Copy the data that appears below exactly. Drop the pictures.

::: STORED DATA

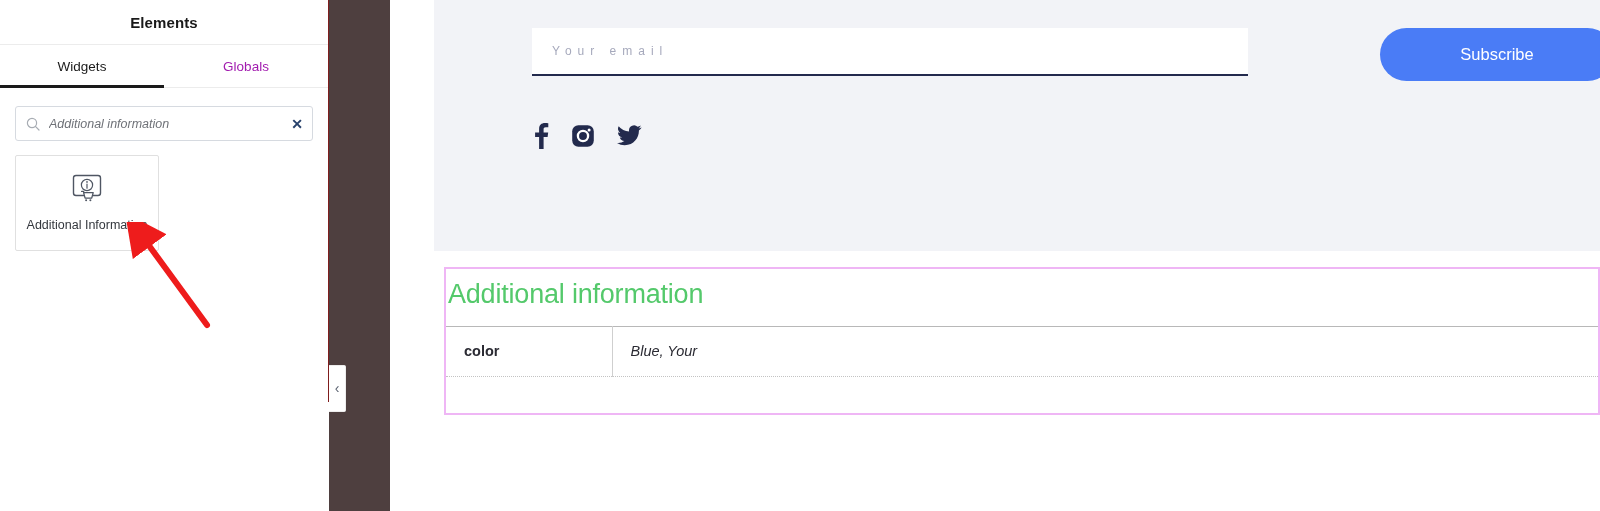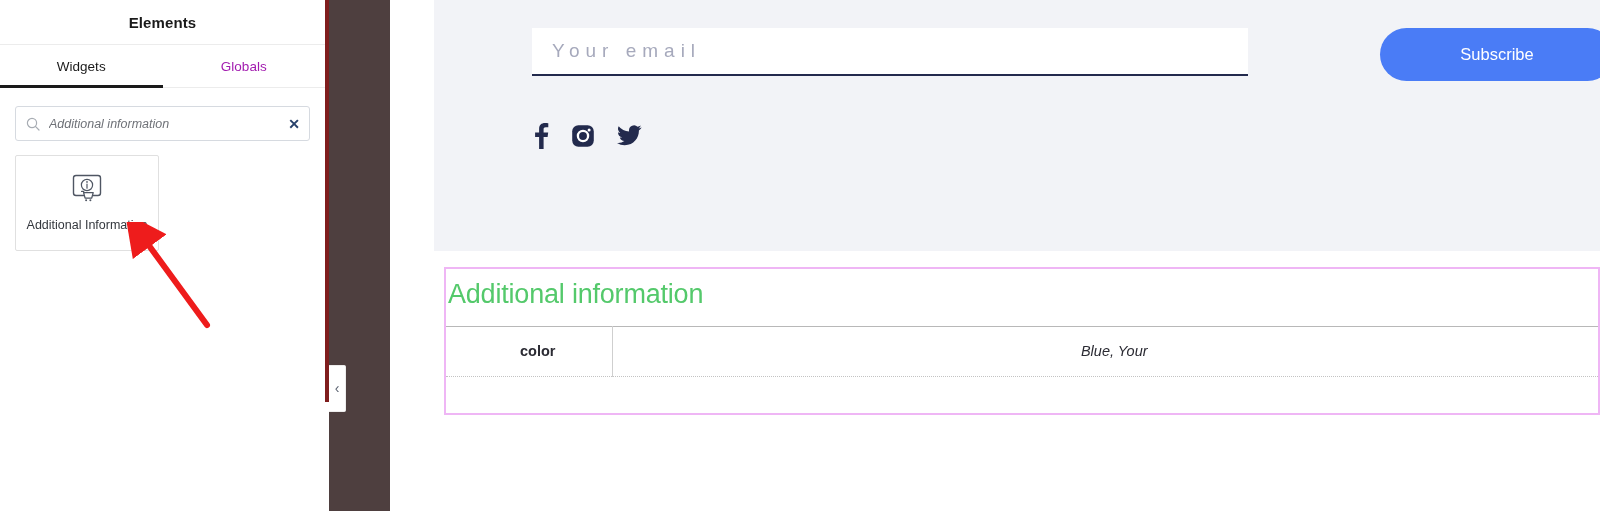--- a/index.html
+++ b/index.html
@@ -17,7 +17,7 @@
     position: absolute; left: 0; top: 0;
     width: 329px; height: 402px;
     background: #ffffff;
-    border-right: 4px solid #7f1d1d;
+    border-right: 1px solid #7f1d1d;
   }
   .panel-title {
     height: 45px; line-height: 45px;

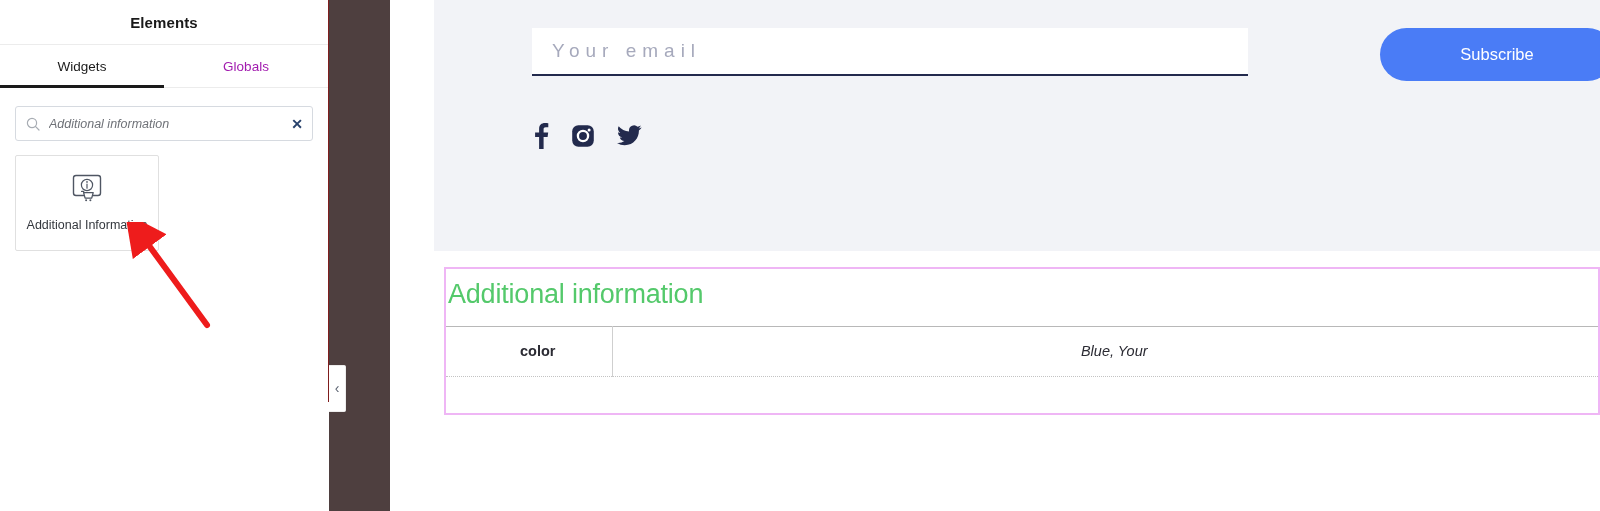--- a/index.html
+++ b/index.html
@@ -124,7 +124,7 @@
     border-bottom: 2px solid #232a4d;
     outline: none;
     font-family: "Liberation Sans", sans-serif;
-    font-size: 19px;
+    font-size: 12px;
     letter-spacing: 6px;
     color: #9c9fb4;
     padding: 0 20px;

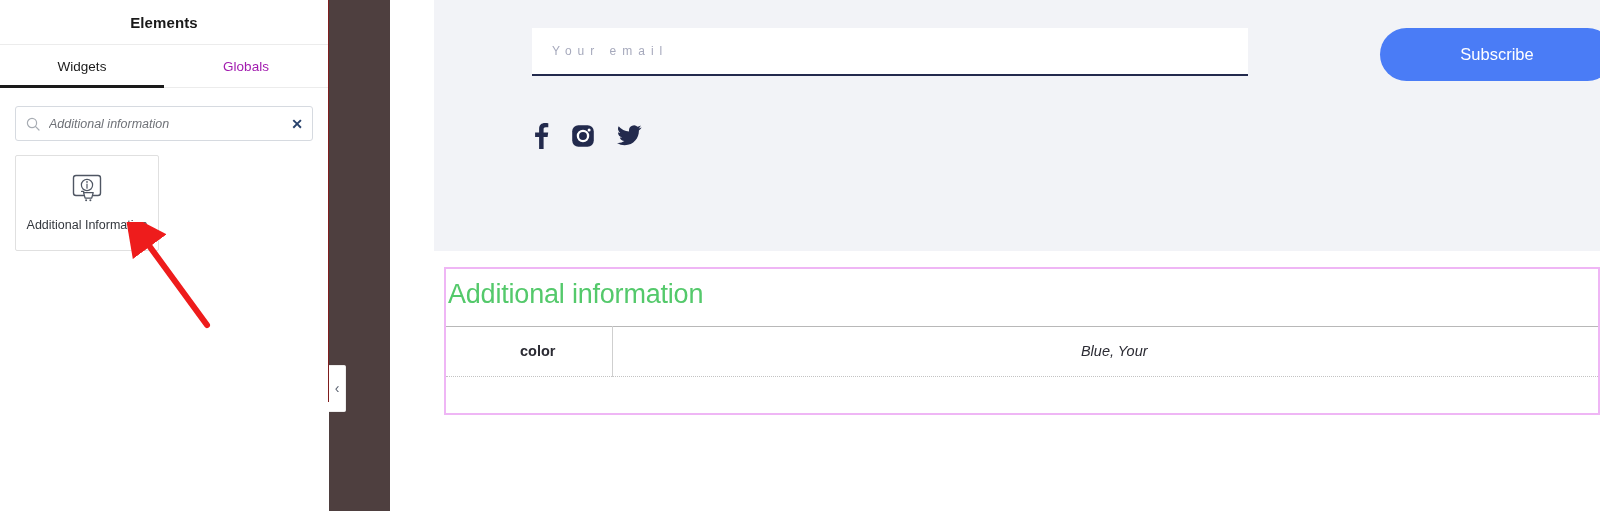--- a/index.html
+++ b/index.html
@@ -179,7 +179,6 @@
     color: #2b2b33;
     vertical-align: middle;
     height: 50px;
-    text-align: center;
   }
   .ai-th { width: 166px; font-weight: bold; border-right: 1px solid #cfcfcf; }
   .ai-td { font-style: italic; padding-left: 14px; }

::::::

RESPONSE TO THE EXERCISE:
--- a/index.html
+++ b/index.html
@@ -17,7 +17,7 @@
     position: absolute; left: 0; top: 0;
     width: 329px; height: 402px;
     background: #ffffff;
-    border-right: 4px solid #7f1d1d;
+    border-right: 1px solid #7f1d1d;
   }
   .panel-title {
     height: 45px; line-height: 45px;

--- a/index.html
+++ b/index.html
@@ -124,7 +124,7 @@
     border-bottom: 2px solid #232a4d;
     outline: none;
     font-family: "Liberation Sans", sans-serif;
-    font-size: 19px;
+    font-size: 12px;
     letter-spacing: 6px;
     color: #9c9fb4;
     padding: 0 20px;

--- a/index.html
+++ b/index.html
@@ -179,7 +179,6 @@
     color: #2b2b33;
     vertical-align: middle;
     height: 50px;
-    text-align: center;
   }
   .ai-th { width: 166px; font-weight: bold; border-right: 1px solid #cfcfcf; }
   .ai-td { font-style: italic; padding-left: 14px; }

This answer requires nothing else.